Some of the differences seem obvious. At first blush, it would seem that your bricks and mortar store would probably cater to a local market with walk-in traffic, whereas your web store would focus on a broader, non-local market.

In turn, this would have an influence on how you define your service. Perhaps your physical store would focus on low prices and speedy installation, whereas your cyber-store would carve out a relatively narrow niche catering to a specialty market.

What this clearly suggests is that you do NOT try to reach local markets online. You use more traditional marketing strategies. This gets us thinking in terms of these two alternative models:

Bricks and Mortar Store
Local Market
Products have local appeal
Delivery is either manageable because customers pick up goods, or because they are close enough to deliver goods to

Online Store
Non-local market
Products tend to be more specialized
catering to a "niche" market spread out geographically.
Goods are either digital or can be delivered economically "at a distance".

Clearly, a web store selling to a non-local market will have to address various shipping issues. For instance, selling fast food to a non-local market looks like a non-starter. You can't ship pizzas more than about 15 or 20 minutes from their point of origin. Or trying to sell bulky or very fragile items "at a distance" would result in excessive cost and/or damage.

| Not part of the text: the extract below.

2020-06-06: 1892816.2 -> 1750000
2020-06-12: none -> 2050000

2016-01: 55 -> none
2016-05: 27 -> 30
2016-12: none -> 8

You need a product that will ship without too much trouble or cost, and one that doesn't have to be shipped inside a restrictive time frame (like pizzas or fried chicken). The ultimate is the digital item that can be downloaded. But things like books, CDs, bottles of pills, clothing, jewelry, computer parts, electronic components, etc., etc. all qualify as well.

Online Stores and Local Markets

Might it be possible to have an online store catering primarily to a local market? In other words, can we reach local markets online?

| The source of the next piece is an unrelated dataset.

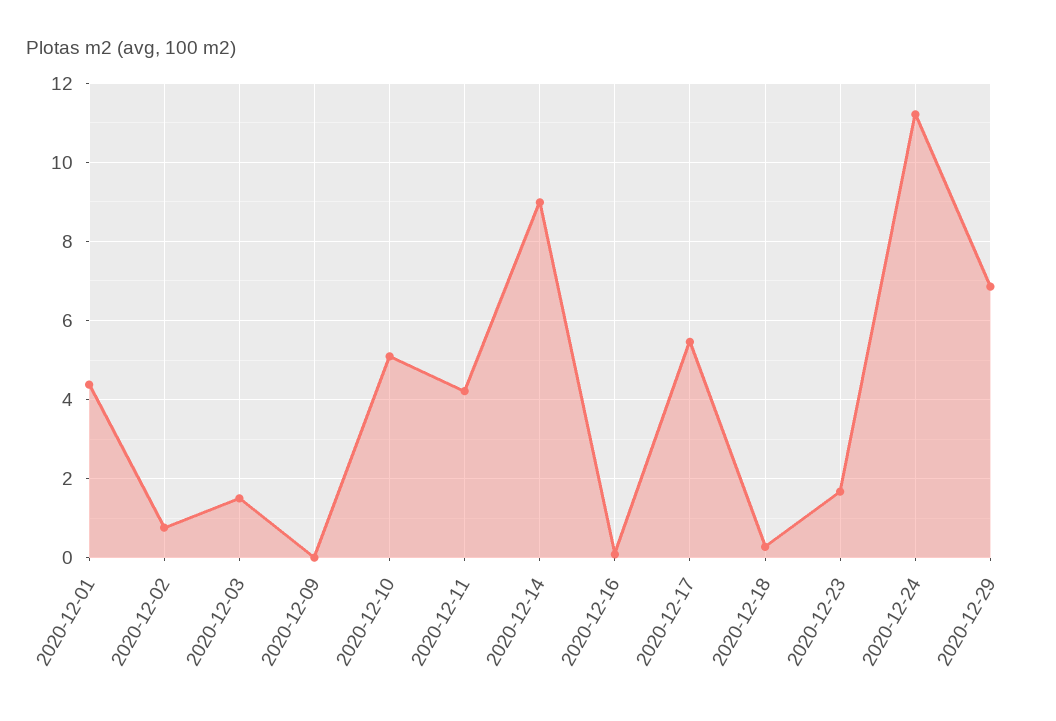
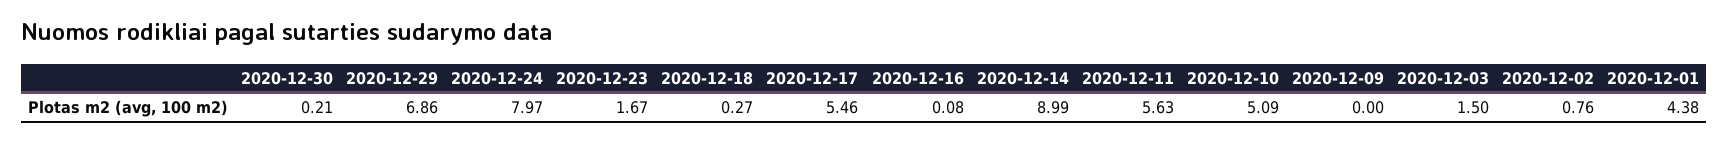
2020-12-11: 4.2 -> 5.63
2020-12-24: 11.2 -> 7.97
2020-12-30: none -> 0.21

I think we have trouble with this concept because of promotional or marketing considerations. We assume that either there are not enough local prospects to build a viable business, or promotional efforts can't be adequately focused on a local market without the use of other very expensive advertising media (traditional media).

But why is this? Why couldn't we open a pizza restaurant, or chain of pizza restaurants and build our marketing and communication systems (promotion, order taking, payment taking) and reach our local markets online. In other words, instead of people looking up phone numbers in the "yellow pages", they would go to a local online source (search engine, online mall or community directory) find their restaurant of choice, order via email or web-based forms, make their payment online, etc.

In fact, this model doesn't even require online ordering. In my world, a store would be reaching its local markets online as long as it has a web site that generates leads and inquiries, and that serves as the focal point for its product information. Take your pizza restaurant, for instance. Imagine that it generates its leads from a search engine, online mall or directory, and it has no yellow pages ad(s) at all. People look up the website, find what they want, and then call a local number to place their order. That would clearly be an online store — a store reaching local markets online.

The local web store model

With the current state of the web, the online pizza restaurant is an unlikely candidate for success. The fact is, there are very few reliable, up-to-date online directories you can trust — especially at the local level. This is compounded by the tendency for web businesses to pop up as experiments and quickly fade away. Yesterday's community web directory is full of businesses that no longer exist.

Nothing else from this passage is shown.